Remarks On Self-judgment.

Extracted from a Letter.

No doubt we fail in true self-judgment and self-humbling before God; and there is where all true service must begin, when one has departed from his first love. This, I am persuaded, is the root and main cause of the low spiritual state of which many complain. No other remedy can bring the desired end. A true, Spirit-given conviction, resulting in brokenness of spirit, humiliation, and crying to God, is needed if we would recover first love and its spiritual power. . . . Many of us, I believe, often think we have reached the root because we have judged this and that sin, departure, and failure, when in reality we have not reached the root. Thus communion is not re-established, real victory not gained; and what some of us call communion and enjoyment of the Lord, may after all be little more than fitful and momentary emotion. Enjoyment of truth there may be; but it will be chiefly mental; and thus in various ways may a child of God delude himself, or be deluded by the enemy, settling down into a kind of humdrum, matter-of-fact life; the conscience to a large extent perverted, not to say deadened.

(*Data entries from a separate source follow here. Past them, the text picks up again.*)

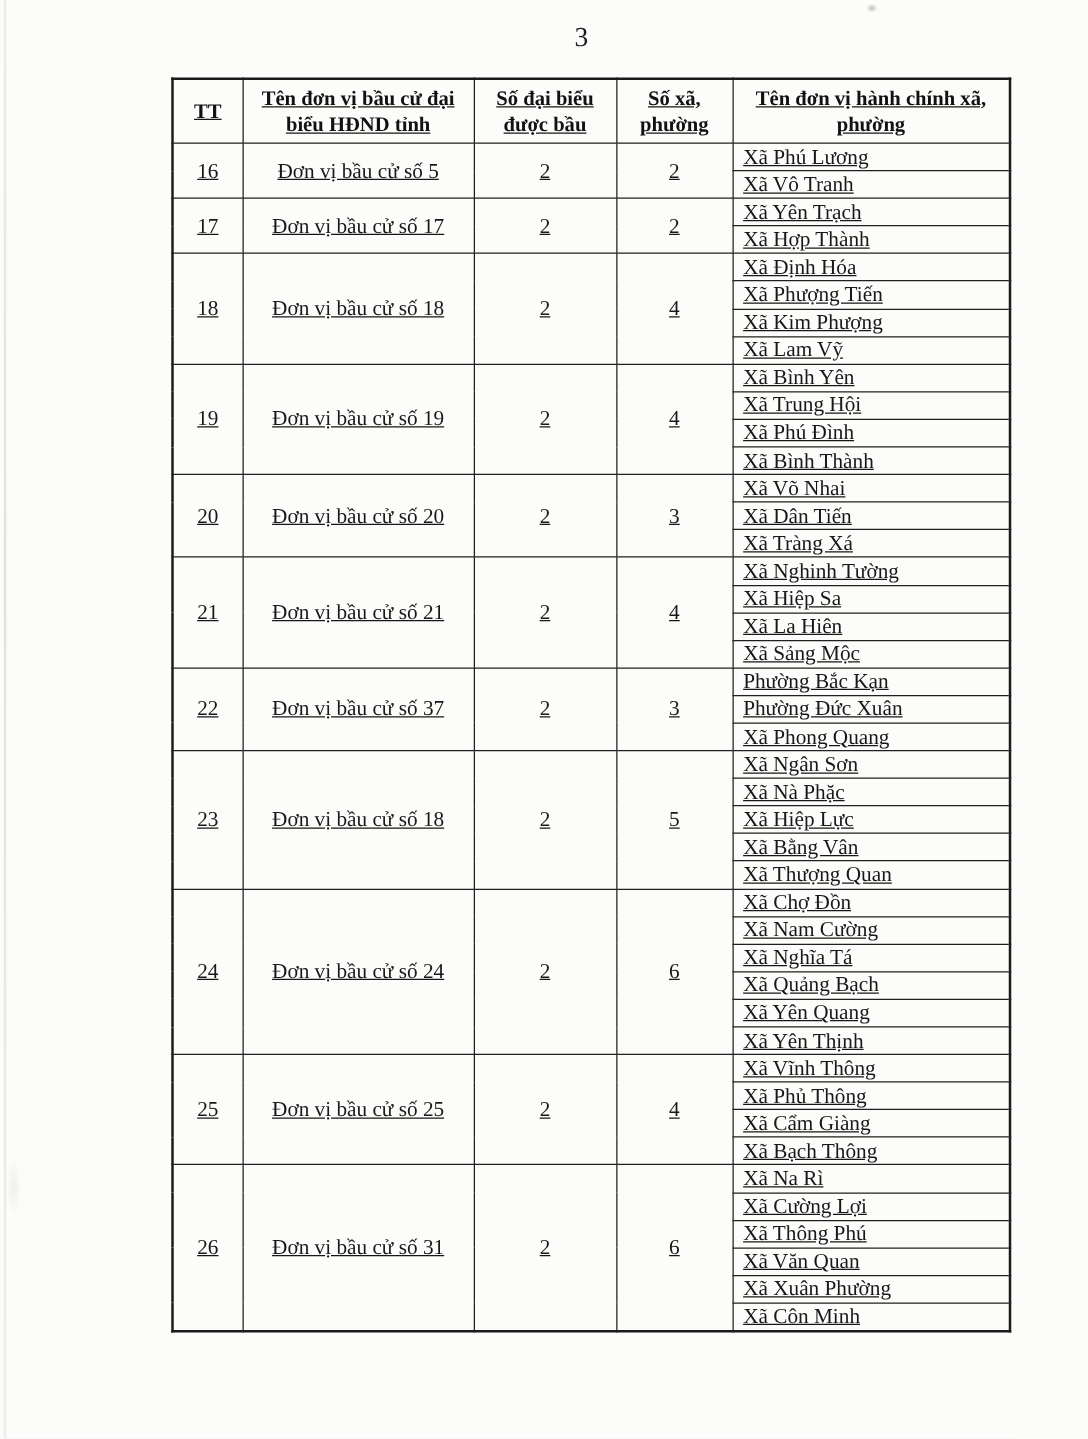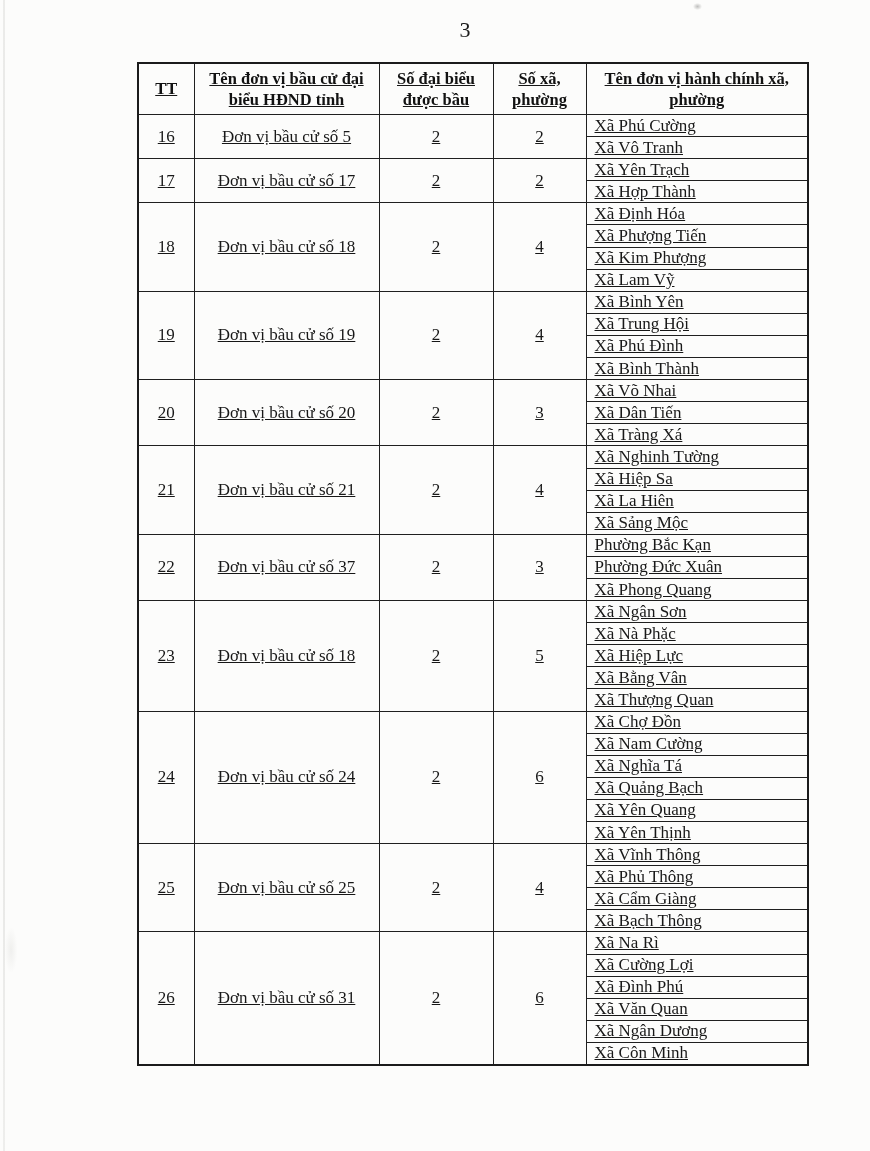--- a/index.html
+++ b/index.html
@@ -135,7 +135,7 @@
           <td rowspan="2" class="cell-unit-name">Đơn vị bầu cử số 5</td>
           <td rowspan="2" class="cell-delegates-count">2</td>
           <td rowspan="2" class="cell-communes-count">2</td>
-          <td class="cell-commune">Xã Phú Cường</td>
+          <td class="cell-commune">Xã Phú Lương</td>
         </tr>
         <tr>
           <td class="cell-commune">Xã Vô Tranh</td>

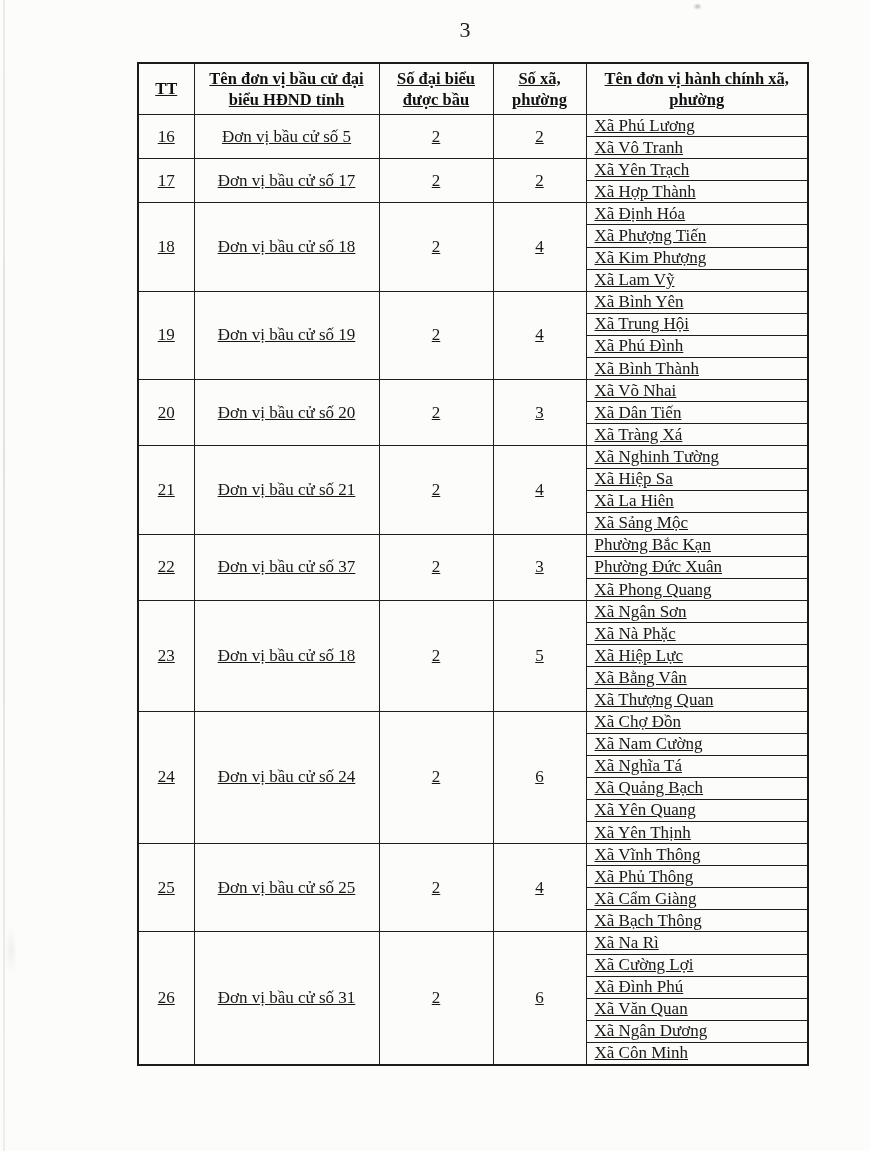--- a/index.html
+++ b/index.html
@@ -292,7 +292,7 @@
           <td class="cell-commune">Xã Cường Lợi</td>
         </tr>
         <tr>
-          <td class="cell-commune">Xã Đình Phú</td>
+          <td class="cell-commune">Xã Thông Phú</td>
         </tr>
         <tr>
           <td class="cell-commune">Xã Văn Quan</td>

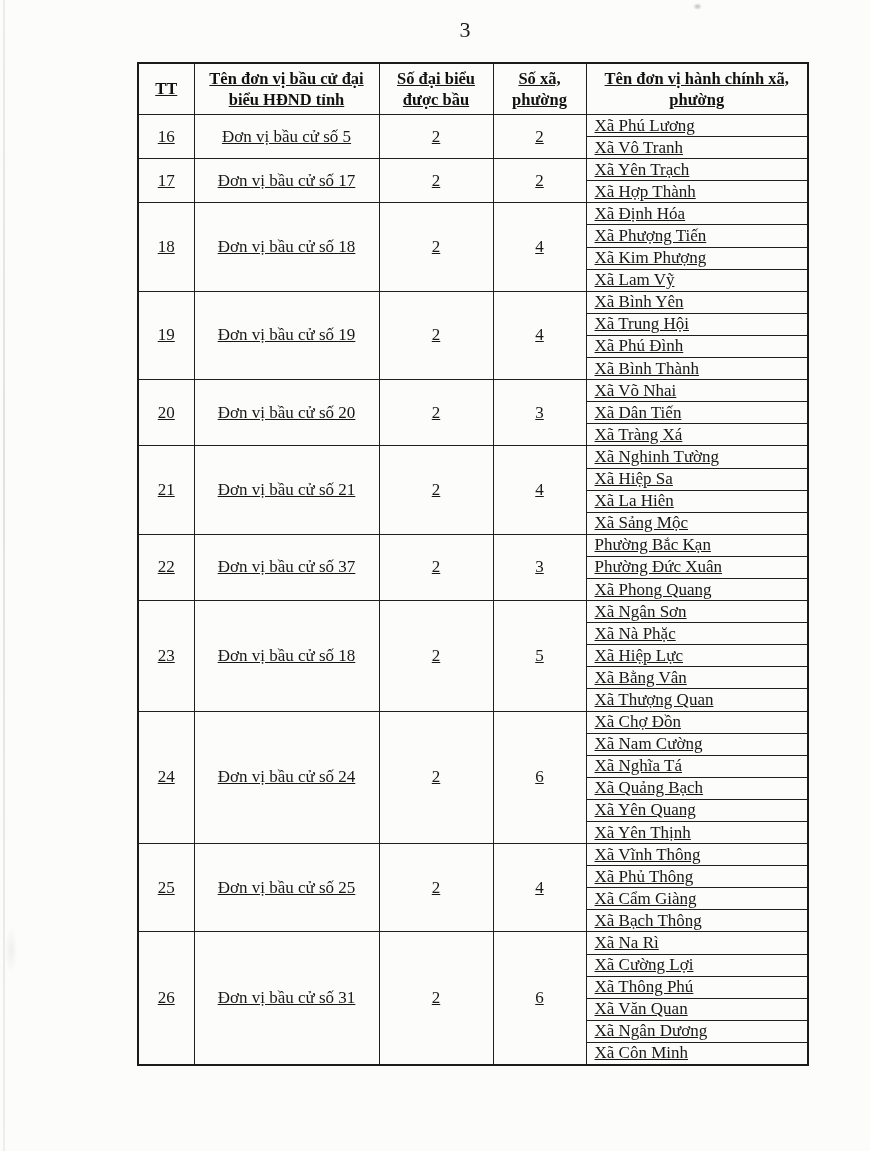--- a/index.html
+++ b/index.html
@@ -298,7 +298,7 @@
           <td class="cell-commune">Xã Văn Quan</td>
         </tr>
         <tr>
-          <td class="cell-commune">Xã Ngân Dương</td>
+          <td class="cell-commune">Xã Xuân Phường</td>
         </tr>
         <tr>
           <td class="cell-commune">Xã Côn Minh</td>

Having much to do with divine things hardens if the conscience and heart are not with God, and so it comes to pass that after a time there are no more stirrings of conscience; truth in the abstract has taken the place of truth in the heart; and the person himself may not even realize it; or, if so, in a merely general way, deploring the condition in the collective body, seeing others as himself. Such is the state brought about through lack of self-judgment after the first departure from the Lord, and preceding the many new starts that have been made later on.

But what is self-judgment ? Some one lately said it was not merely judging our present state, but tracing it back to the very beginning of it all, the first departure from the Lord. Some at the time objected to the putting so much into it; but I thought there was much truth in it, and think so still, although humanly speaking it might seem impossible for one who, gradually and through a long range of years, had been getting further and further away from the Lord, to come back to the very point of departure.

Well, to sum up what I had in mind:the low state of the Lord's people can be traced to a defective self-judgment when a desire for return comes after backsliding. The afflicting, fasting, and repenting in dust and ashes of the men of God, of old, in their spiritual significance, are almost unknown, it seems, in this shallow, superficial age.

Many, lacking the knowledge of God and His holiness, do not see that humiliation and self-judgment before Him are the very first conditions for practical soul-restoration. Others do not see what is involved in self-judgment, hence growth is arrested; the activities of the divine life are hindered, and we re-main spiritual dwarfs, many of us. C. A. H.